HRC Volunteers Join in Citizenship Workshops
July 14, 2009
This past weekend, Human Rights Campaign volunteers participated in Ya Es Hora events -- the largest and most comprehensive effort to incorporate Latinos as full participants in the American political process. Its multi-layered integrated campaign provides a comprehensive approach that links naturalization to voter participation and Census enumeration under a single message: “it’s time.”
Ya Es Hora is led by four national organizations and dozens of regional and local organizations including: Univision, the largest Spanish-language media network in the U.S.; Mi Familia Vota Education Fund; National Council of La Raza; National Association of Latino Elected Officials (NALEO) Educational Fund; and the Service Employees International Union. Together, the Ya Es Hora partners have a goal to move over 1 million Latino eligible legal permanent residents (LPRs) on the path to U.S. citizenship during 2009 and 2010. Since 2007, this campaign has helped process U.S. citizenship applications for more than 1.4 million Latinos. HRC volunteers in South Florida, Los Angeles and Phoenix assisted Latino/a legal permanent residents - individuals and families - in completing their applications to become US citizens. Some of their reflections on the day are below. We'll also be organizing volunteers for upcoming sessions in Washington, DC, Denver and other cities and you can contact Hyacinth Alvaran for more information. From Cynthia Lewis of Phoenix who helped organize a group of 30 volunteers:
The experience of helping the attendees prepare their paperwork for citizenship was a humbling experience for the volunteers. Not only because of the extent of the information required (how many of us can remember every single trip we have taken out of the country since we have lived in the US) but also the questions we had to ask of seemingly ethical individuals of good moral character was a little uncomfortable for us. I heard many a volunteer (myself included) preface a particularly invasive question with an apology at having to ask a question of this nature. However, the attendees were more than grateful for our time and patience as they dug into the far recesses of their memories for this information, shuffled through countless documents of their own for dates, addresses, addendums, affidavits, etc. I heard countless “thank-you”, “Gracias,” and saw more heartfelt hugs, vigorous handshakes, and Cheshire cat smiles than I can count. These folks sat for hours to get to a volunteer, sat through the application process, and then sat with the lawyers to make sure the forms were in order and all the while they remained grateful, proud and dignified. The volunteers worked hard the entire day – and come lunch time, members of the church provided burritos the size of a forearm! The homemade flour tortillas, rice, beans, chicken, beef, and spicy salsa were fabulous!! Picking one up and eating it provided everyone with a few laughs!!

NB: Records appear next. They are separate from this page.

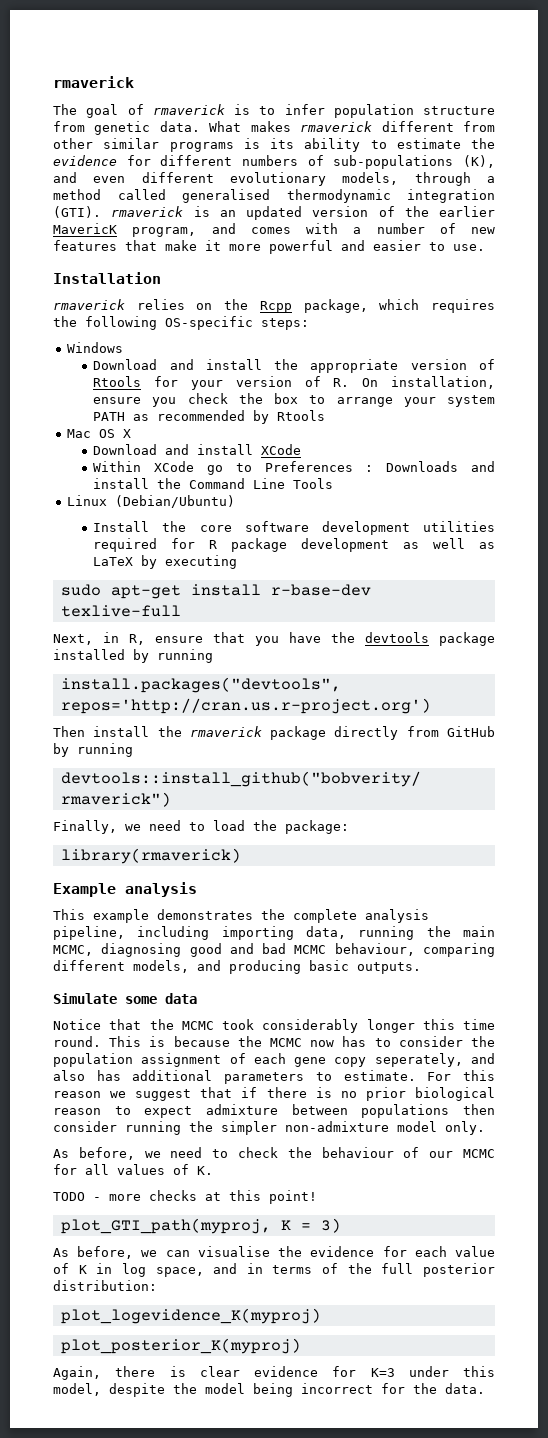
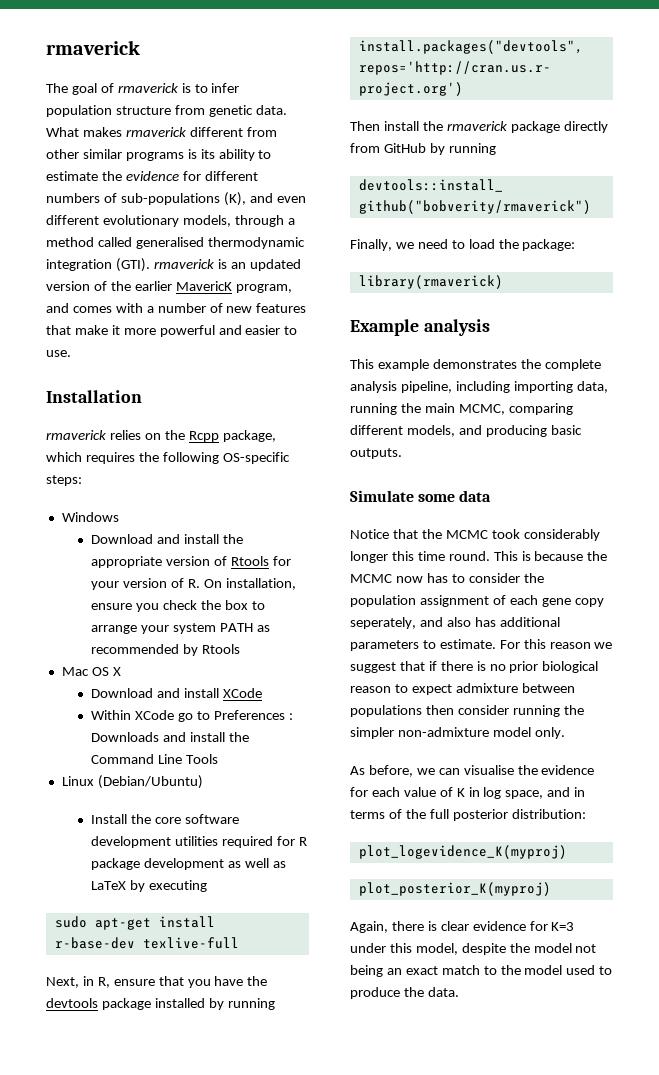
- This example demonstrates the complete analysis pipeline, including importing data, running the main MCMC, diagnosing good and bad MCMC behaviour, comparing different models, and producing basic outputs.
+ This example demonstrates the complete analysis pipeline, including importing data, running the main MCMC, comparing different models, and producing basic outputs.
- As before, we need to check the behaviour of our MCMC for all values of K.
- TODO - more checks at this point!
- plot_GTI_path(myproj, K = 3)
- Again, there is clear evidence for K=3 under this model, despite the model being incorrect for the data.
+ Again, there is clear evidence for K=3 under this model, despite the model not being an exact match to the model used to produce the data.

From Paul Palmer who presented a history and civics lesson at the citizenship workshop in Hollywood, Florida:
To set the stage, the workshop organizer brought American flag lapel pins, red white and blue helium balloons, and a large cake which said "Happy Birthday USA." She introduced us, and after talking a bit about HRC and the specific immigration issues that we're working on right now (i.e. the Uniting American Families Act and eliminating the HIV ban) we asked each person in the room to give their name, their country of origin, and why they believed it was important to become a US citizen. Of the 40 or so people in the class, one was Jamaican, one was from Peru, and a majority were from Colombia, which I thought was interesting. And besides the importance of voting, a few said they had encountered discrimination in the workplace and wanted to be covered by U.S. discrimination law. I opened the class by talking about its mix of people as America's greatest strength, and told the class that America needs them to come here and work with us to make this a better country. We stressed that even before 1776 America was a mix many different groups of people, even though the colonies were part of the British empire -- Swedes and Germans in the Delaware Valley, Dutch in New York and Delaware, French in Louisiana, and Native Americans everywhere. So hearing different languages on the street is a truly American thing, despite what some people say today. After talking about the Constitution, separation of powers, federalist, etc. to emphasize one more time the importance of the Declaration of Independence and the Constitution, we wrote on the board the president's oath of office, where he promises to "preserve, protect and defend the Constitution of the United States"....not the people, not the buildings, ships or planes, but the Constitution, which is the single most important thing to America. This really seemed to make an impact on people, especially coming from areas where their leaders try to change the Constitution frequently. To sum it up, we quoted George Washington: "The genius of America is not that it is perfect; it's that it strives for perfection." Quite a few people came up afterward and thanked us, and told us that the material we covered allowed them to look at America in a whole new light.
From Andrew Melissinos who helped organize volunteers for the Los Angeles event:
Working at the Ya Es Hora event was such a humbling experience to be able to help people who so earnestly want to be a citizen of the country. Our volunteers handled taking ID photos, distributed materials for the citizenship test and directed participants to where they needed to go and what they needed to do. It was a very proud feeling to wear the HRC logo and be part of one of the largest groups of organized volunteers at the event. We had so many folks walk up and tell us they are glad to see us (HRC) participate at the event which was a wonderful feeling. We're very much looking forward to the next one.